INFORMATION SUPPLIED:
▼
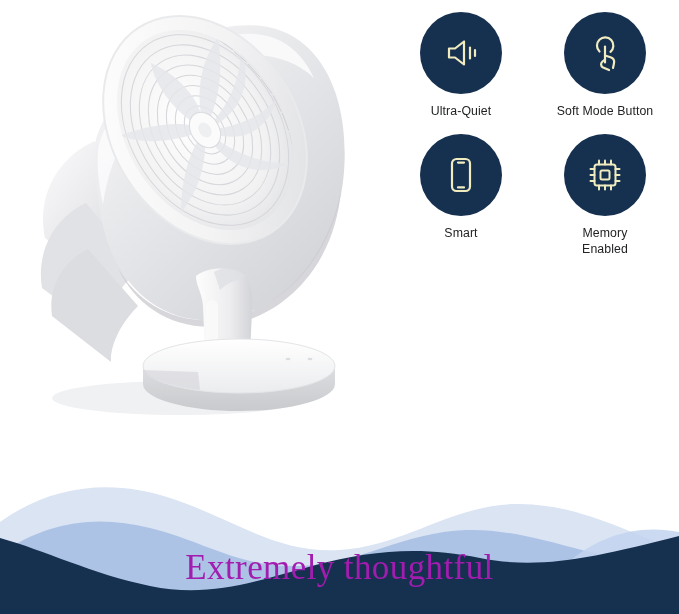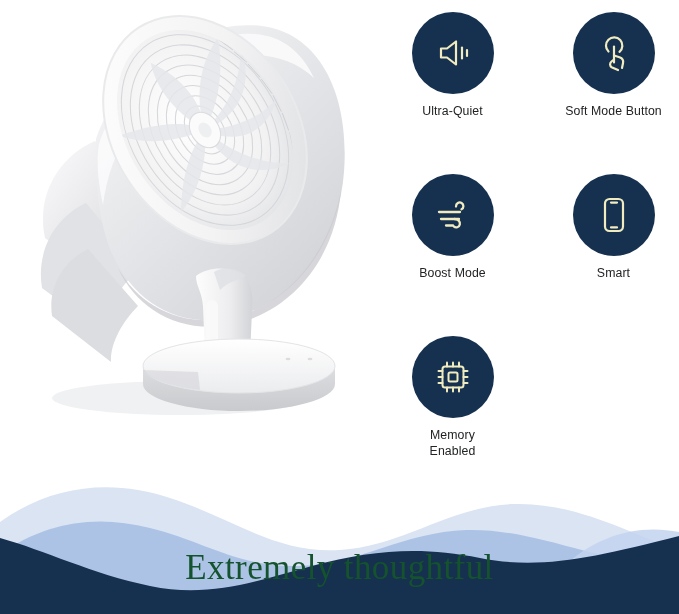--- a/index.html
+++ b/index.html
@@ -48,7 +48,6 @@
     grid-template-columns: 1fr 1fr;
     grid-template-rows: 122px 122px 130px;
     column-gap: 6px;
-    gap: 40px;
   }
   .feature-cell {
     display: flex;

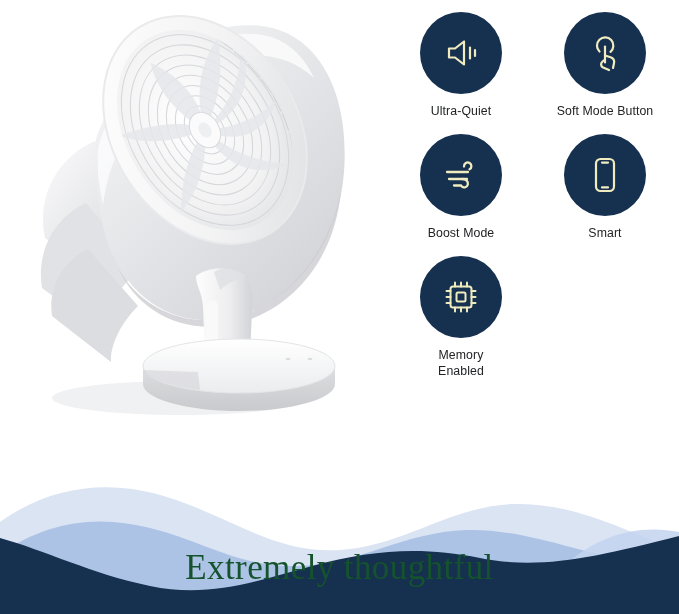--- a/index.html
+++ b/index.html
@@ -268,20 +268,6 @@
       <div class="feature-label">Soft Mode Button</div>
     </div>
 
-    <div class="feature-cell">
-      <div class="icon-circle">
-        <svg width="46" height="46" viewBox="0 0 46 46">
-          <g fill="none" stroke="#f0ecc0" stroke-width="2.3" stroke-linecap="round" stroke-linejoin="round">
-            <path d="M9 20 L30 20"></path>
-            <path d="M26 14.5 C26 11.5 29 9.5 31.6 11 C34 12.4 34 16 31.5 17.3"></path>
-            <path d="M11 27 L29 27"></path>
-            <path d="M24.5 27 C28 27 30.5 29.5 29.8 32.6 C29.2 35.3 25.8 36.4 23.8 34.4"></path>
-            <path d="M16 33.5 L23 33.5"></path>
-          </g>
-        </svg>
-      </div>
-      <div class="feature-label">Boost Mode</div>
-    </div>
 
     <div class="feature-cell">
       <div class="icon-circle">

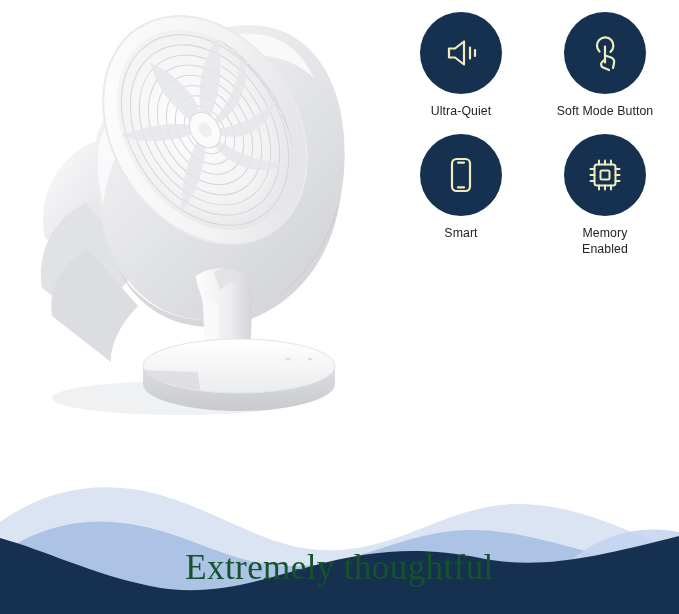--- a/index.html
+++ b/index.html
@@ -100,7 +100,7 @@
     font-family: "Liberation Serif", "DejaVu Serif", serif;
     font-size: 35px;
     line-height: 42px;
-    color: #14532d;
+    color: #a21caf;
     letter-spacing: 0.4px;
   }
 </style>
▲
TASK INSTRUCTIONS: In the listing above, find each line with "cell" and copy it.

SOLUTION TO THE EXERCISE:
   .feature-cell {
-    <div class="feature-cell">
     <div class="feature-cell">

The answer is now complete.